## Problem description:
Starting at the line that contains "order number: W5722524 -> W5729523" and ending at the line that contains "tax: 20% = 615.72 -> 20% = 610.52", the lines below are to be given again exactly, with nothing added.

## Data shown:
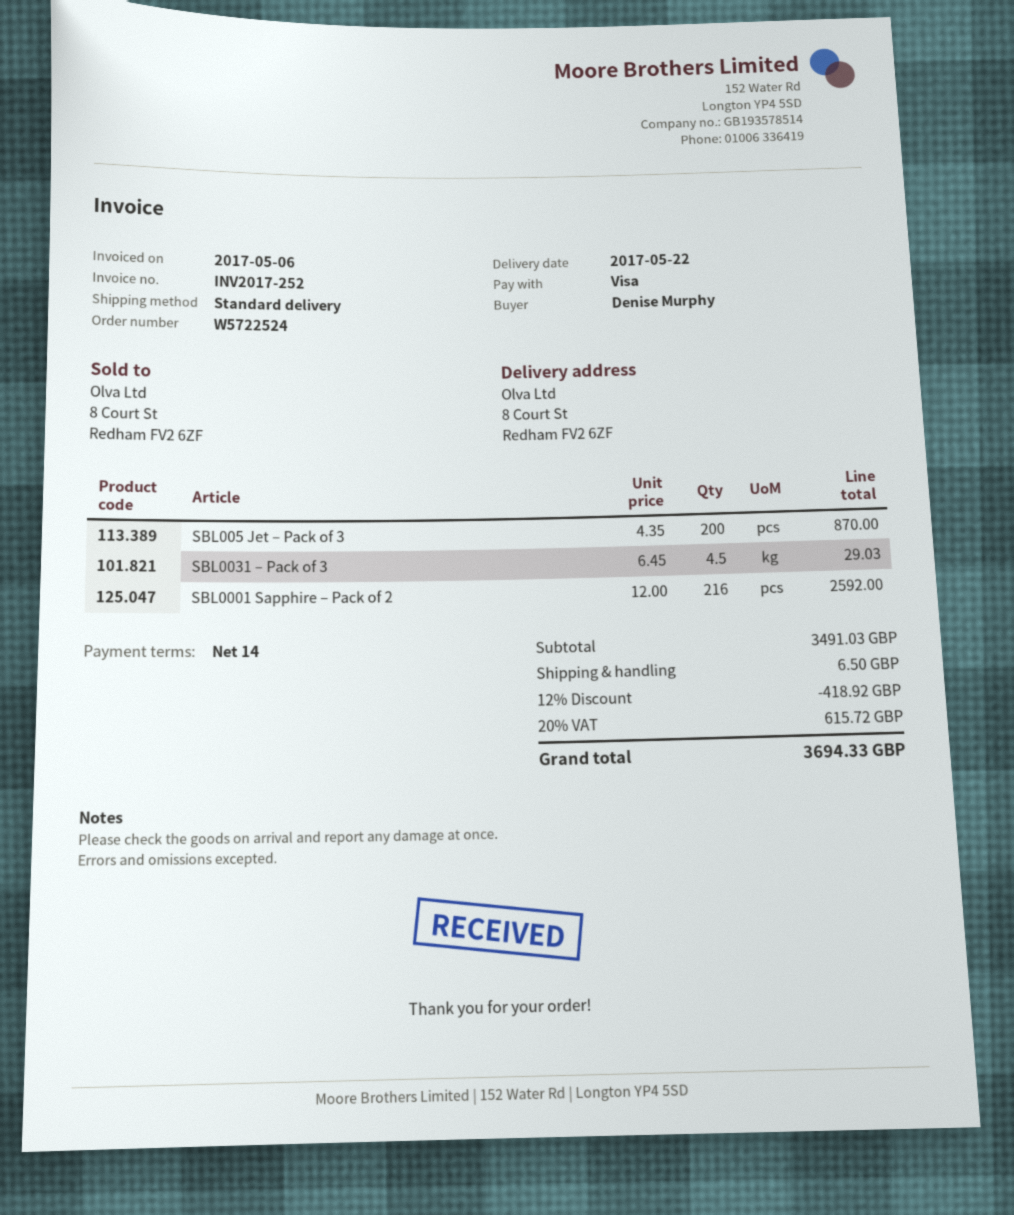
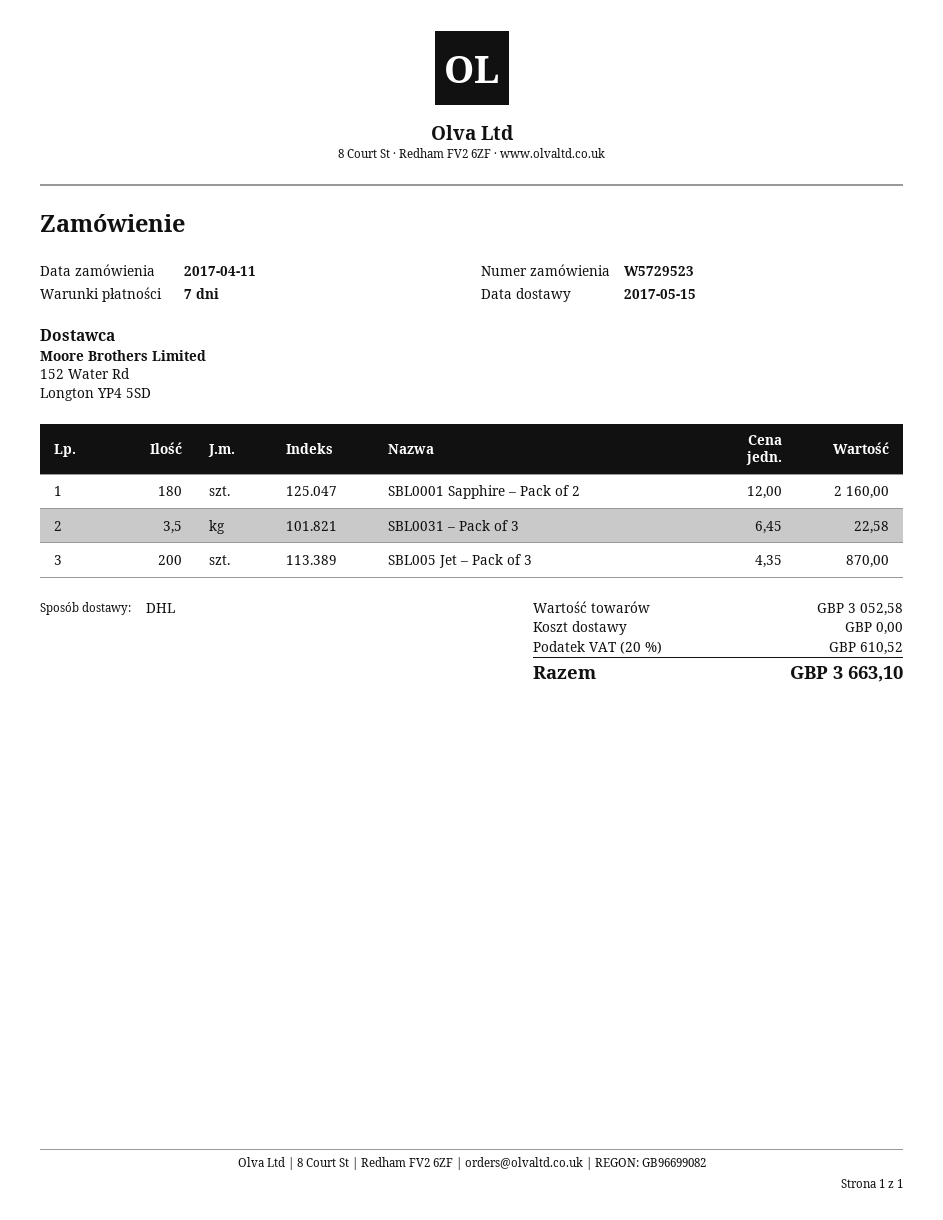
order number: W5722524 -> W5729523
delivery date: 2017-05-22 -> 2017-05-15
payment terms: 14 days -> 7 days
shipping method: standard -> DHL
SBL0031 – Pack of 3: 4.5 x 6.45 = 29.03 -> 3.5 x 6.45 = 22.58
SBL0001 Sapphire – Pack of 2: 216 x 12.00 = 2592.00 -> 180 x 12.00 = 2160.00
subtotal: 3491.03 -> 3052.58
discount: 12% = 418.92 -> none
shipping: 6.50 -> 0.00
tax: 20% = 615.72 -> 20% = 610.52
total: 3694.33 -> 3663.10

==

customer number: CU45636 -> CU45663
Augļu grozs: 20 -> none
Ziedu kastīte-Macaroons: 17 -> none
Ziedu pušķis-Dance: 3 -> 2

## Answer to this problem:
order number: W5722524 -> W5729523
delivery date: 2017-05-22 -> 2017-05-15
payment terms: 14 days -> 7 days
shipping method: standard -> DHL
SBL0031 – Pack of 3: 4.5 x 6.45 = 29.03 -> 3.5 x 6.45 = 22.58
SBL0001 Sapphire – Pack of 2: 216 x 12.00 = 2592.00 -> 180 x 12.00 = 2160.00
subtotal: 3491.03 -> 3052.58
discount: 12% = 418.92 -> none
shipping: 6.50 -> 0.00
tax: 20% = 615.72 -> 20% = 610.52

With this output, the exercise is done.